Published in final edited form as: Curr Opin Chem Biol. 2022 Jan 15;67:102114. doi: 10.1016/j.cbpa.2021.102114

Targeted protein degradation: Emerging concepts and protein state-specific targeting principles

Andrew J Tao 1,a, Gillian E Gadbois 1,a, Stanley A Buczynski 1,a, Fleur M Ferguson 1,2
PMCID: PMC9701552  NIHMSID: NIHMS1849163  PMID: 35042023

Abstract

Targeted protein degraders are heterobifunctional small molecules that link a target ligand or bait to an E3-ligase binder via a chemical spacer. Upon entering the cell, these ligands trigger the formation of a ternary complex between the target protein, degrader and E3-ligase, which leads to target polyubiquitination and proteasomal degradation. In recent years, TPD has expanded rapidly as a field, becoming the modality of choice in drug discovery and chemical probe development. This has been driven by the unique pharmacology of these molecules, which allows for fast and reversible knockdown of the target protein. Recent studies have demonstrated that degraders with specificity for a defined subpopulation of a protein-of-interest can be developed, giving rise to the emerging concept of protein state-specific targeting. In this article, we review advances towards developing degraders that differentiate between target protein subpopulations based on their; activation state, oligomerization state, cellular localization state, and cell type.

Keywords: Targeted protein degradation, PROTACs, Degraders, Molecular glues

Introduction

Heterobifunctional targeted protein degraders (or proteolysis-targeting chimera (PROTAC)s) are small molecules that link a target ligand or bait to an E3-ligase binder via a chemical spacer. On entering the cell, these ligands trigger the formation of a ternary complex between the target protein, degrader, and E3-ligase, which leads to target polyubiquitination and proteasomal degradation [1]. In recent years, targeted protein degradation (TPD) has expanded rapidly as a field, becoming the modality of choice in drug discovery and chemical probe development [2]. This has been driven by the unique pharmacology of these molecules, which allows for fast and reversible knockdown of the target protein. Beyond this, recent studies have demonstrated that degraders with specificity for a defined subpopulation of a protein of interest can be developed, giving rise to the emerging concept of protein state–specific targeting. In this article, we review advances toward developing degraders that differentiate between target protein subpopulations based on the activation state, oligomerization state, cellular localization state, and cell type.
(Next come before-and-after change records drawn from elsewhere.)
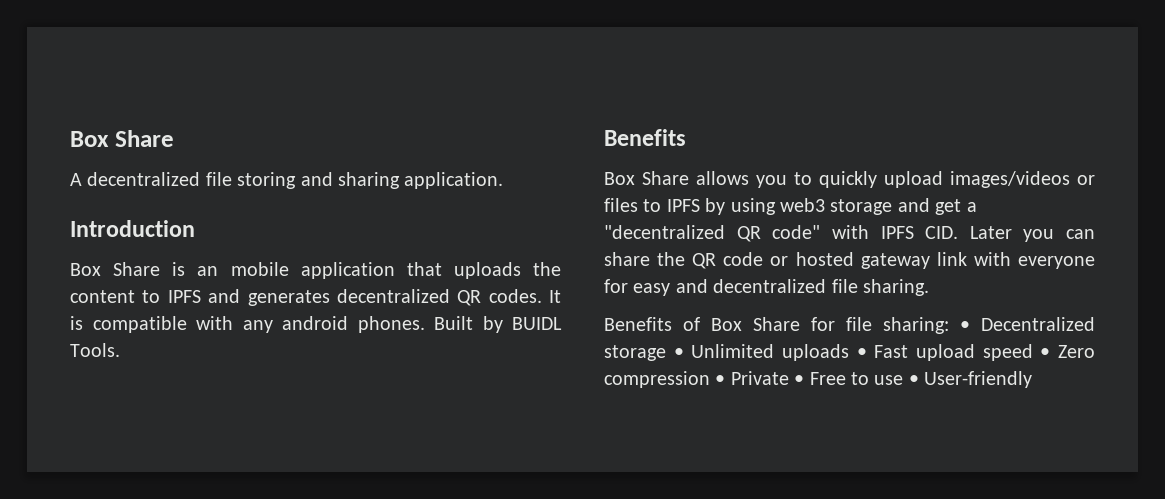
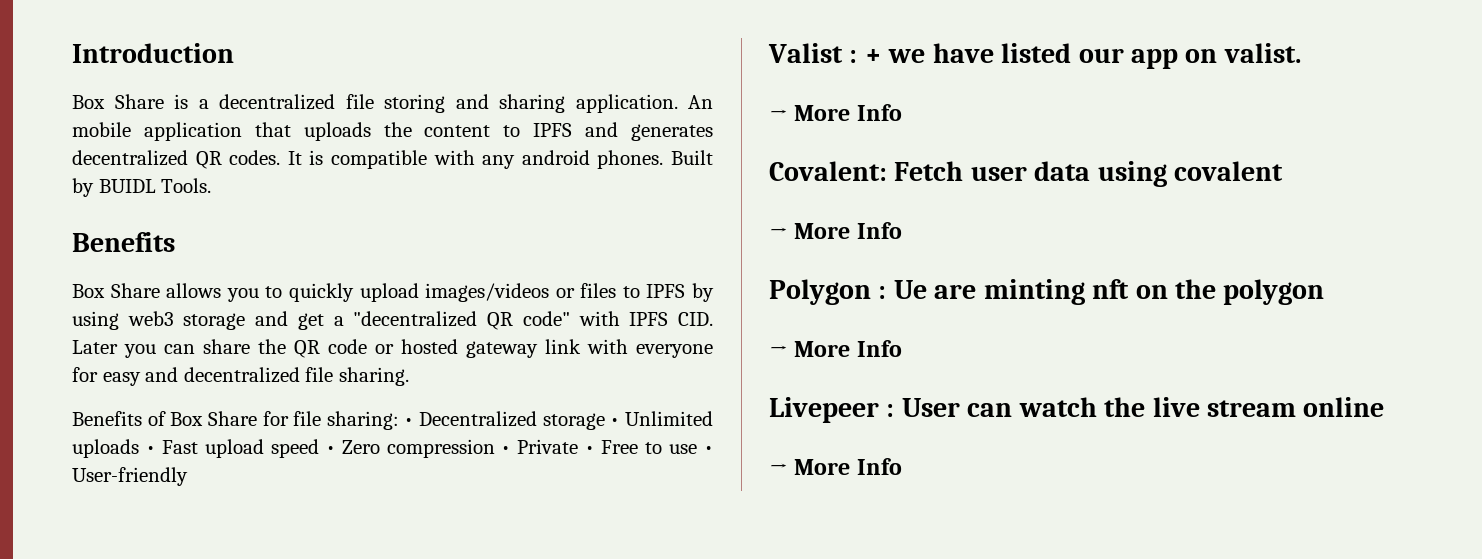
[70,130,174,147] [70,173,82,186] Box Share // A -> [72,43,234,63] [72,94,209,109] Introduction // Box Share is a
[70,220,195,237] [70,262,219,276] // Introduction // Box Share is an -> [688,95,713,109] An
(1033, 379) none -> [768,43,1301,69] [769,104,902,121] [769,161,1284,187] [769,222,902,239] [769,279,1325,305] [769,340,902,357] [769,397,1385,423] [769,458,902,475] // Valist : + we have listed our app on valist. // → More Info // Covalent: Fetch user data using covalent // → More Info // Polygon : Ue are minting nft on the polygon // → More Info // Livepeer : User can watch the live stream online // → More Info

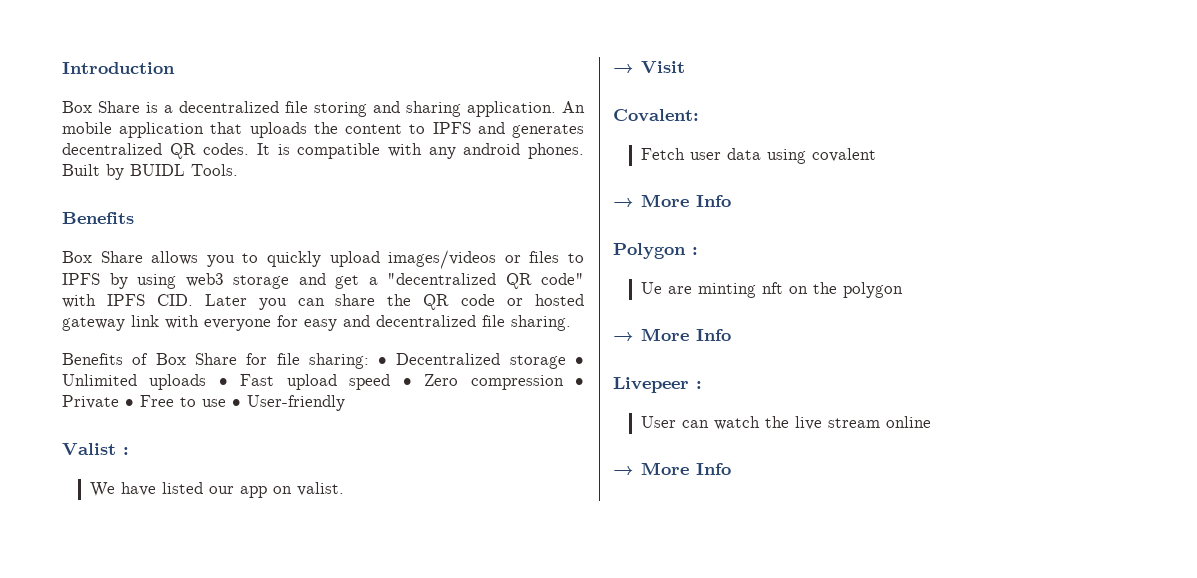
[864,49,926,63] + we -> [89,482,115,497] // We
[794,104,902,121] More Info -> [641,61,685,73] Visit
(887, 171) none -> (699, 115) //
(887, 292) none -> (698, 251) //
(895, 410) none -> (702, 385) //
Activation state–specific targeting

In order for a successful TPD event to occur via PROTACs or E3-recruiting molecular glues, the protein of interest must be able to form a ternary complex with the E3-ligase in which free lysine side chains are suitably oriented to allow for efficient polyubiquitination. This presents an opportunity for protein conformation state-specific targeting that has been exploited to create degraders of oncogenic kinase variants that spare their wild-type counterparts.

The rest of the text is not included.